The general agreement amongst experts is to treat hyponatremia in cirrhotics when serum sodium falls below 130 mEq/L, thus making a concession for the long standing, slowly developing, and usually asymptomatic low baseline sodium in this population.

Free water restriction to 1–1.5 L/day prevents further fall in sodium level but alone is usually insufficient to correct low levels [74]. Although albumin has been shown to improve serum sodium levels, it may not be a viable long-term solution [75]. Vaptans are distal tubular V2 receptor antagonists. Recently, Gerbes et al. [74] and Wong et al. [76] with lixivaptan, Schrier et al. [77] with tolvaptan, and Ginès et al. [78] with satavaptan demonstrated clinically and statistically significant amelioration of low serum sodium levels in a large majority of the sample studied despite heterogeneity in duration of treatment and study design.

6.8. Hepatorenal Syndrome

HRS refers to renal failure in advanced cirrhosis in the absence of any identifiable cause. It is therefore a diagnosis of exclusion. Common causes of renal failure in liver disease include hypovolemia, shock, use of nephrotoxic drugs or concomitant intrinsic renal disease. The International Ascites Club delineates HRS into a Type 1 syndrome, which is rapidly progressive (doubling of baseline serum creatinine to >2.5 mg/dL in <2 weeks) and Type 2, which is more indolent [28].

HRS is associated with a very dismal prognosis. Overall survival is around 3 months [79] and left untreated median survival may be as low as 1 month [80]. Type II HRS has a somewhat better prognosis than Type I, with median survival being around 6 months [81]. Subjects with HRS have a higher mortality while waiting for transplantation, which is the only definitive treatment.

Type I HRS is commonly triggered by a bacterial infection, usually SBP [82–85]. Type II HRS is commonly seen in the setting of refractory ascites. Around 30% patients with SBP develop HRS [82]. Antibiotics coupled with albumin in treating SBP has been found to diminish chances of HRS and improve survival [82]. The avoidance of hypotension following LVP decreases chances of precipitating HRS as well.

Although transplantation is the definitive treatment [22], other options serve to support the wait before the transplant. Although chronic hypotension and consequent renal vasoconstriction [81, 86] contributes to the pathogenesis of HRS, the condition is volume unresponsive.

Randomized trials [87–90] document that terlipressin improves mortality in HRS, though it works about half the time. The recommended dose is 1 mg/2–6 h, escalating to 2 mg/2–6 h following a failure of reduction in serum creatinine by 30% compared to the baseline after 3 days of use. Terlipressin is continued until creatinine falls below 1.5 mg/dL measured on two consecutive days. A gradual improvement in arterial pressure, urine volume, and serum sodium concentration is noted. Median time to response is 2 weeks and is governed by the pre-treatment serum creatinine, with quicker response in lower baseline values.

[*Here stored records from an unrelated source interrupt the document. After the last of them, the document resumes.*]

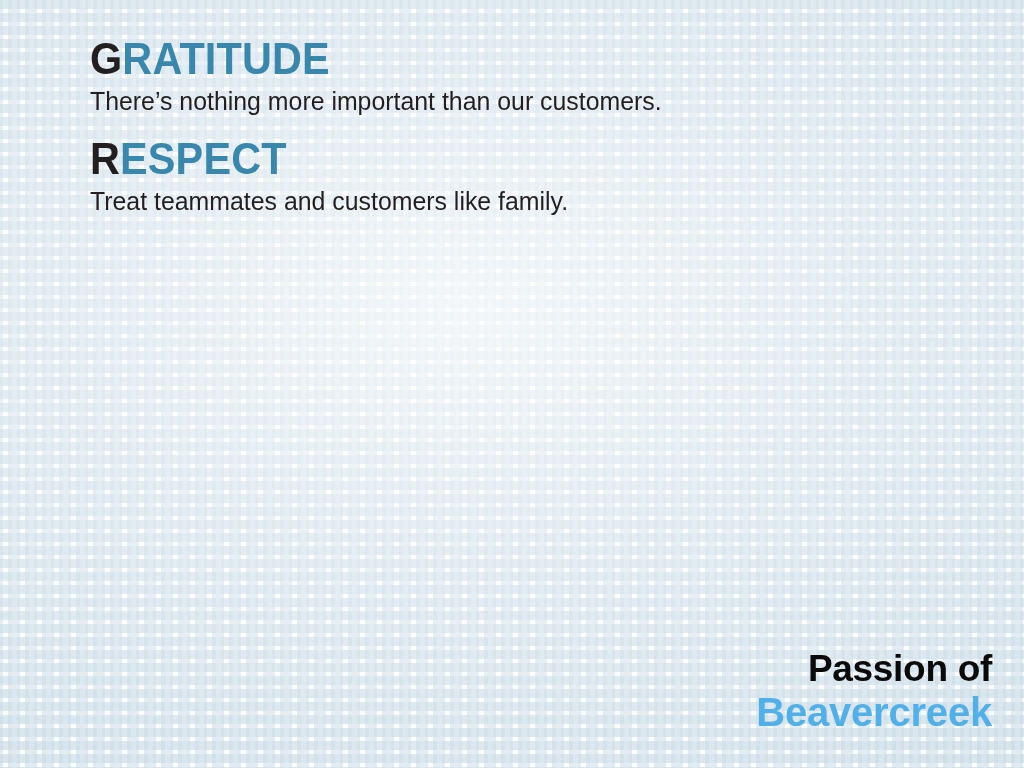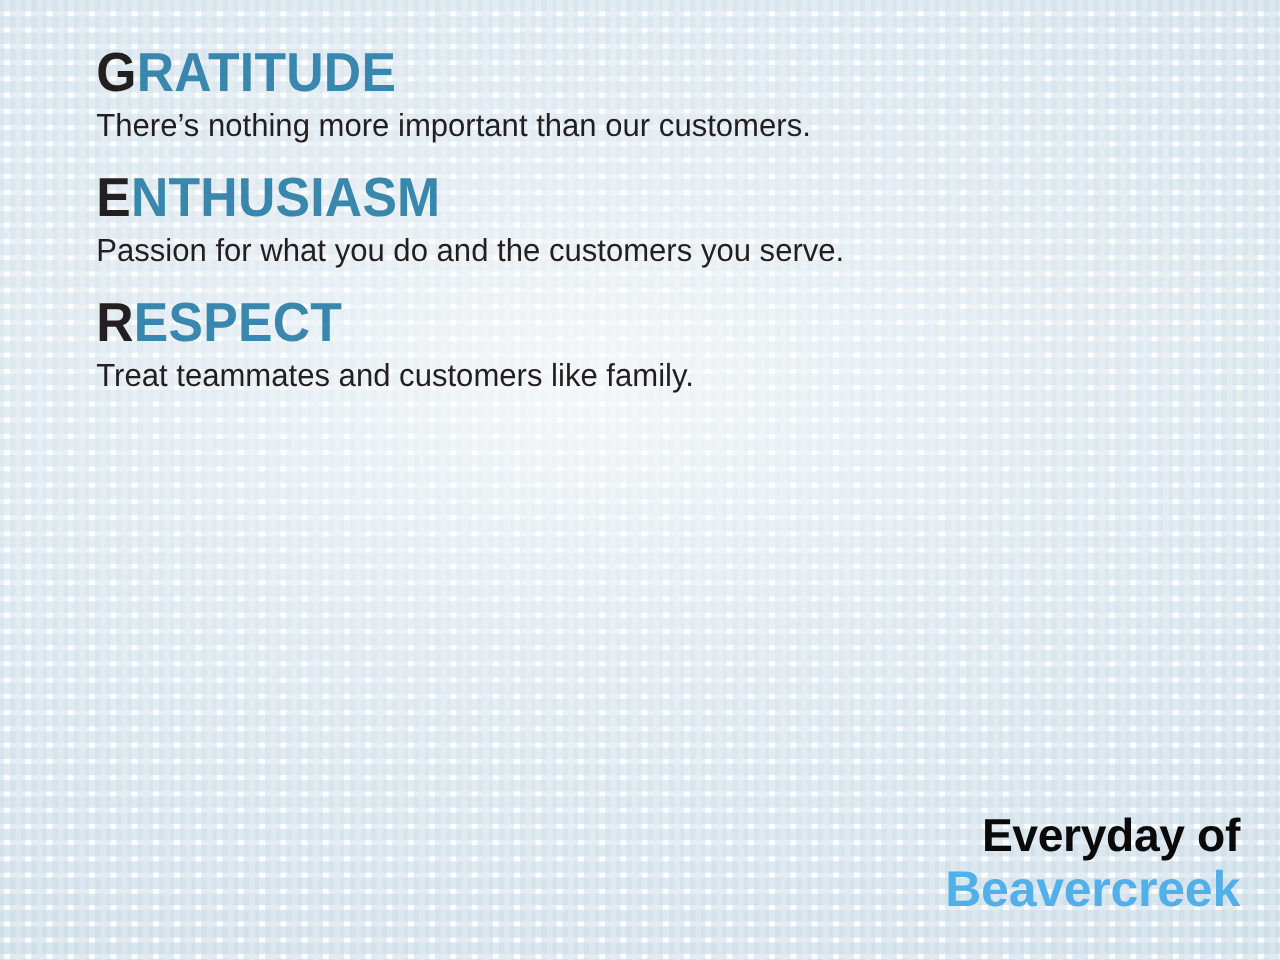--- a/index.html
+++ b/index.html
@@ -68,7 +68,7 @@
   
   .values-list {
     position: absolute;
-    left: 77px;
+    left: 90px;
     top: 36px;
     width: 900px;
   }

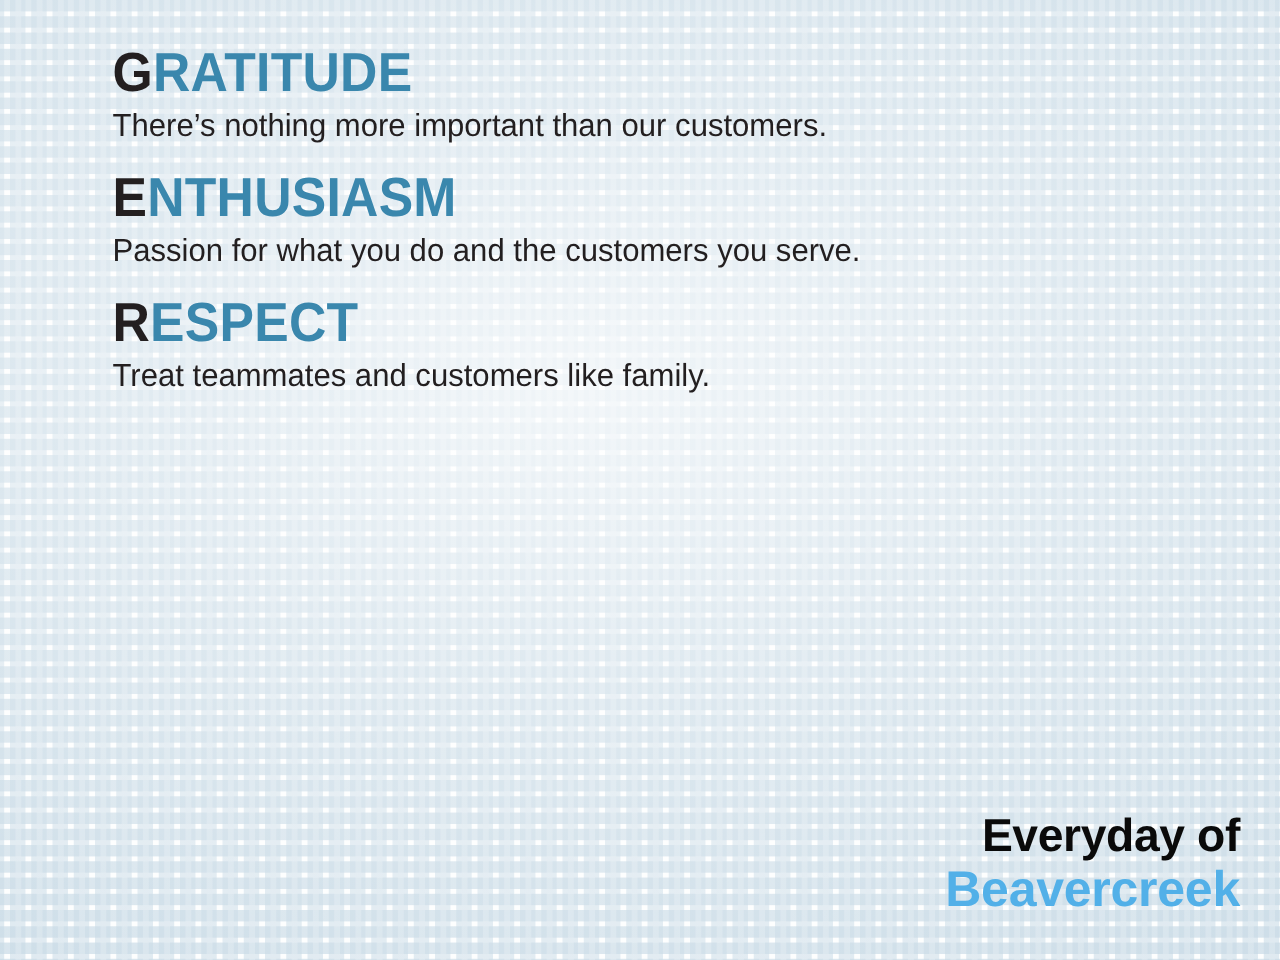--- a/index.html
+++ b/index.html
@@ -156,10 +156,6 @@
         <p class="value-desc">There’s nothing more important than our customers.</p>
       </div>
 
-      <div class="value-item">
-        <div class="value-heading"><span class="lead">E</span><span class="rest">NTHUSIASM</span></div>
-        <p class="value-desc">Passion for what you do and the customers you serve.</p>
-      </div>
 
       <div class="value-item">
         <div class="value-heading"><span class="lead">R</span><span class="rest">ESPECT</span></div>

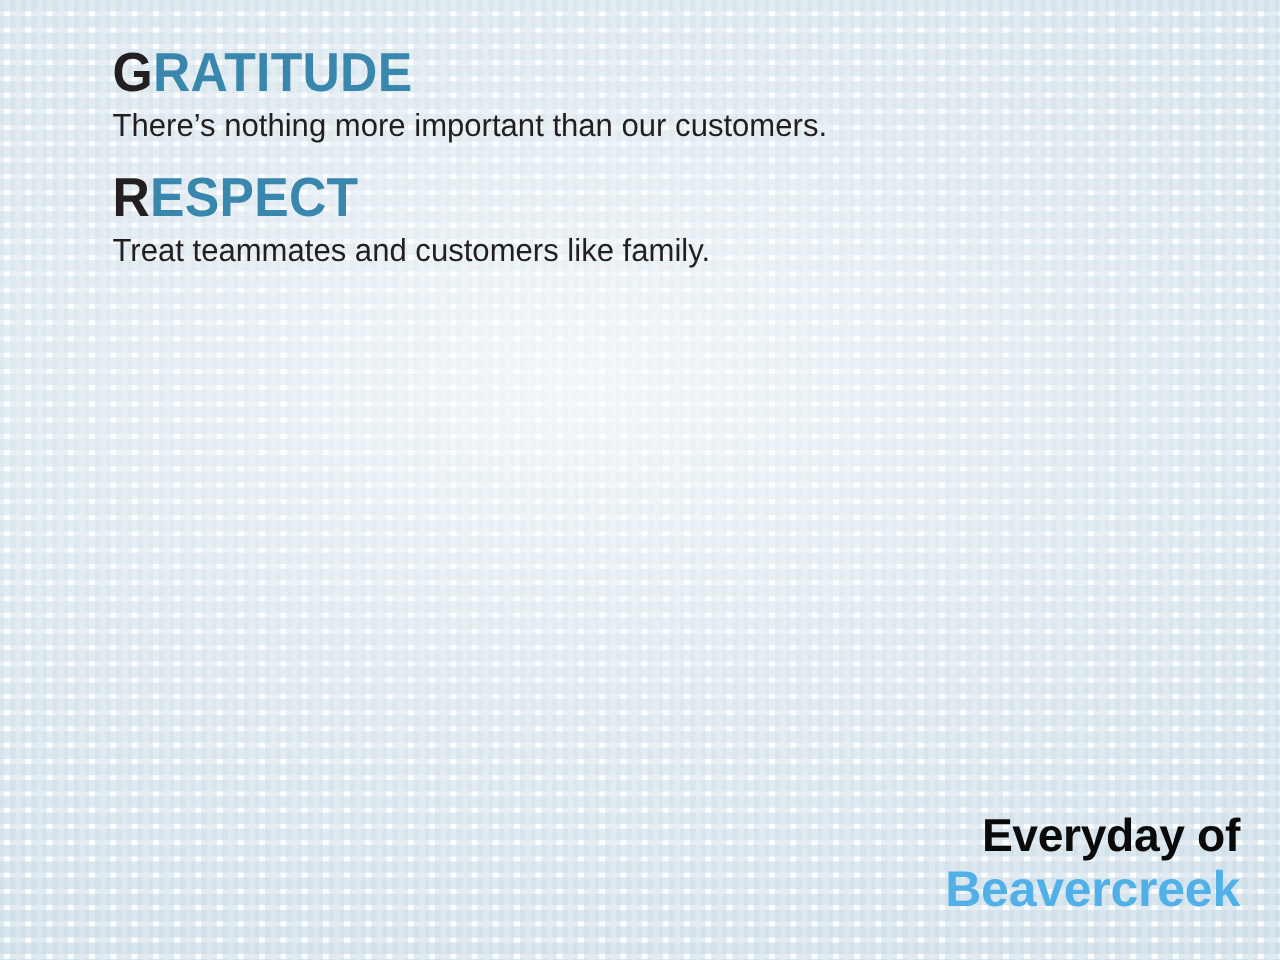--- a/index.html
+++ b/index.html
@@ -169,7 +169,7 @@
     </div>
 
     <div id="logo">
-      <div class="logo-line1"><span class="logo-germain">Everyday</span><span class="logo-of"> of</span></div>
+      <div class="logo-line1"><span class="logo-germain">Passion</span><span class="logo-of"> of</span></div>
       <div class="logo-line2">Beavercreek</div>
     </div>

The literature is divided over the use of midodrine (2.5–7.5 mg q8h), octreotide (100–200 μg subcutaneously q8h) and albumin (1 g/kg on day 1 then 40 g/day) [91, 92]. Although they improve renal parameters, their effect on survival has not been sufficiently documented [93]. There is a paucity of studies appraising the role of renal replacement therapy in mitigating mortality in HRS. However, it is valuable in combating acute indications including severe acidosis, hyperkalemia or severe volume overload. The avoidance of nephrotoxic drugs and radiologic contrasts cannot be overemphasized.

7. Gastrointestinal Bleeding

The presence of varices parallels disease severity [22]. Chances of a gastrointestinal bleed are 12–15% per year. The mortality from each episode may be 15–20% [22]. Prophylaxis of variceal hemorrhage therefore has an important role. A substantial decline in mortality from variceal hemorrhage has been noted in the last two decades with progresses in repeated and sequential endoscopic banding, and/or sclerotherapy and critical care management.

7.1. Noninvasive Screening of Esophageal Varices

Endoscopy is the gold standard in screening for varices. Noninvasive methods of predicting varices are attractive as it they would avoid a significant number of endoscopies where no varices are found and enhance compliance to variceal screening programs. Moreover it would greatly reduce the cost of care and avoid the small but definite percentage of procedure related complications.

De Franchis [94] in a review examines several options, categorizing them as biochemical and ultrasound (platelet count/spleen diameter ratio, platelet count + Child-Pugh class, Fibrotest, etc.), transient elastography (FibroScan), CT scanning for varices, and video capsule endoscopy. He concludes that although not equivalent to endoscopy, platelet count/spleen diameter ratio, CT scanning, and video capsule endoscopy by possibly being more cost effective and acceptable to patients may increase compliance and potentially have an overall superior performance. Kim et al. [95, 96] report P2/MS (platelet-count)²/(monocyte fraction (%) segmented neutrophil fraction (%)) and another index based on ultrasonologic liver stiffness measurement, spleen diameter and platelet count to be promising for screening. Nguyen-Khac et al. [97] conclude that the etiology of cirrhosis has a profound impact on cutoffs for FibroScan (transient elastography, a measure of liver stiffness). Other authors report thrombocytopenia, large spleen size, portal vein size, and platelet spleen diameter ratio to be strongly predictive [98, 99].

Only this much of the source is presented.